**WORK TASK:** Could you print, exactly as they stand, the lines from the one holding "Dickies Heavyweight Long Sleeve Pocket T-Shirt - White: none" to the end of the data below, and nothing more?

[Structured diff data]

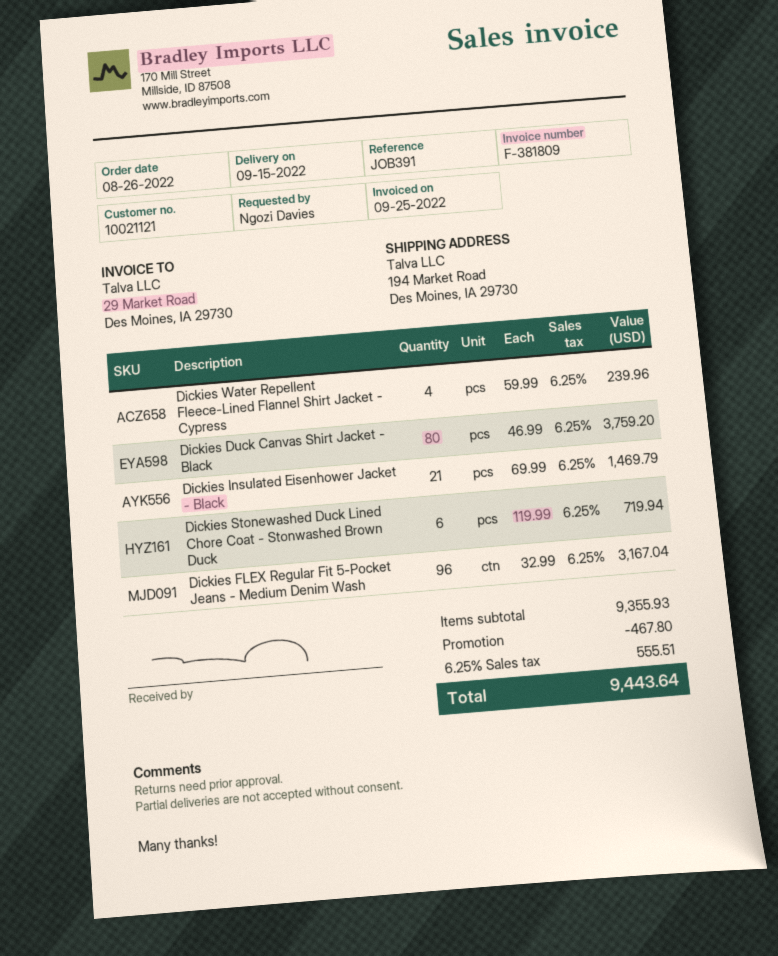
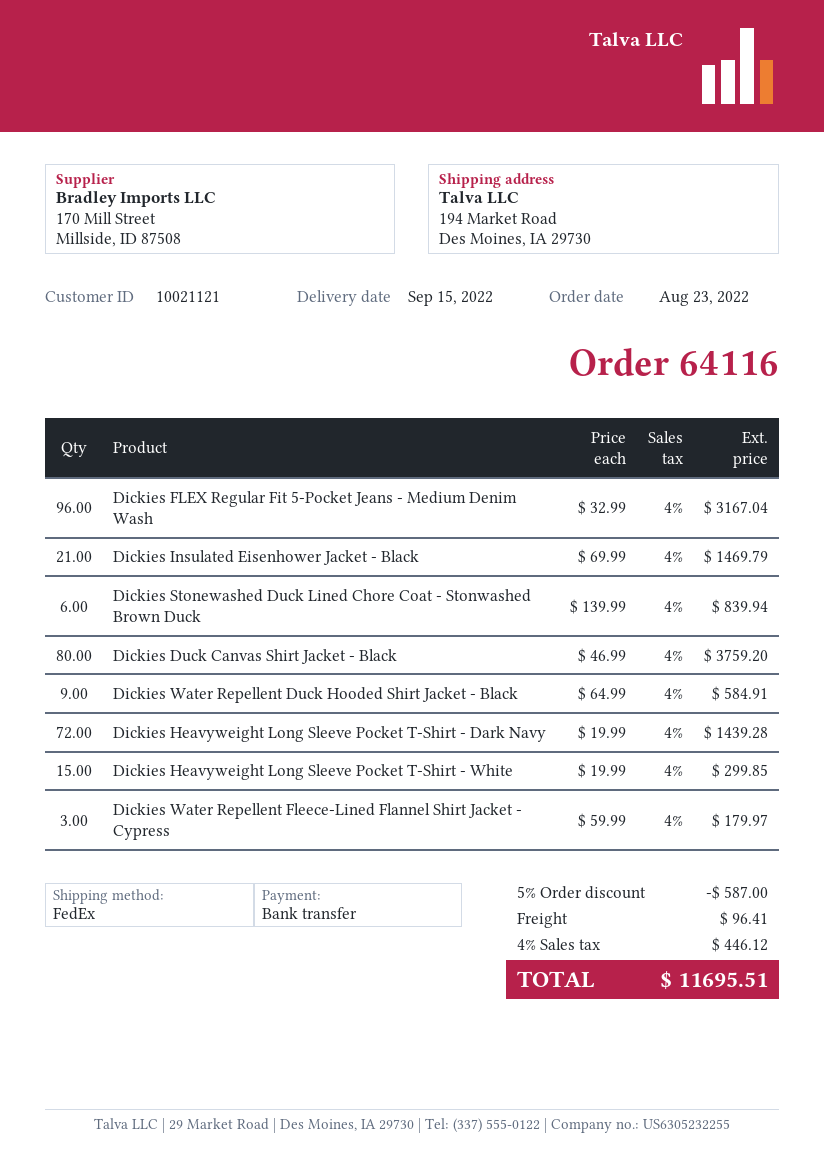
order date: 2022-08-26 -> 2022-08-23
Dickies Water Repellent Fleece-Lined Flannel Shirt Jacket - Cypress: 4 x 59.99 = 239.96 -> 3 x 59.99 = 179.97
Dickies Stonewashed Duck Lined Chore Coat - Stonwashed Brown Duck: 6 x 119.99 = 719.94 -> 6 x 139.99 = 839.94
Dickies Water Repellent Duck Hooded Shirt Jacket - Black: none -> 9 x 64.99 = 584.91
Dickies Heavyweight Long Sleeve Pocket T-Shirt - Dark Navy: none -> 72 x 19.99 = 1439.28
Dickies Heavyweight Long Sleeve Pocket T-Shirt - White: none -> 15 x 19.99 = 299.85
discount: 467.80 -> 587.00
shipping: none -> 96.41
tax: 6.25% = 555.51 -> 4% = 446.12
total: 9443.64 -> 11695.51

**WRITTEN ANSWER:**
Dickies Heavyweight Long Sleeve Pocket T-Shirt - White: none -> 15 x 19.99 = 299.85
discount: 467.80 -> 587.00
shipping: none -> 96.41
tax: 6.25% = 555.51 -> 4% = 446.12
total: 9443.64 -> 11695.51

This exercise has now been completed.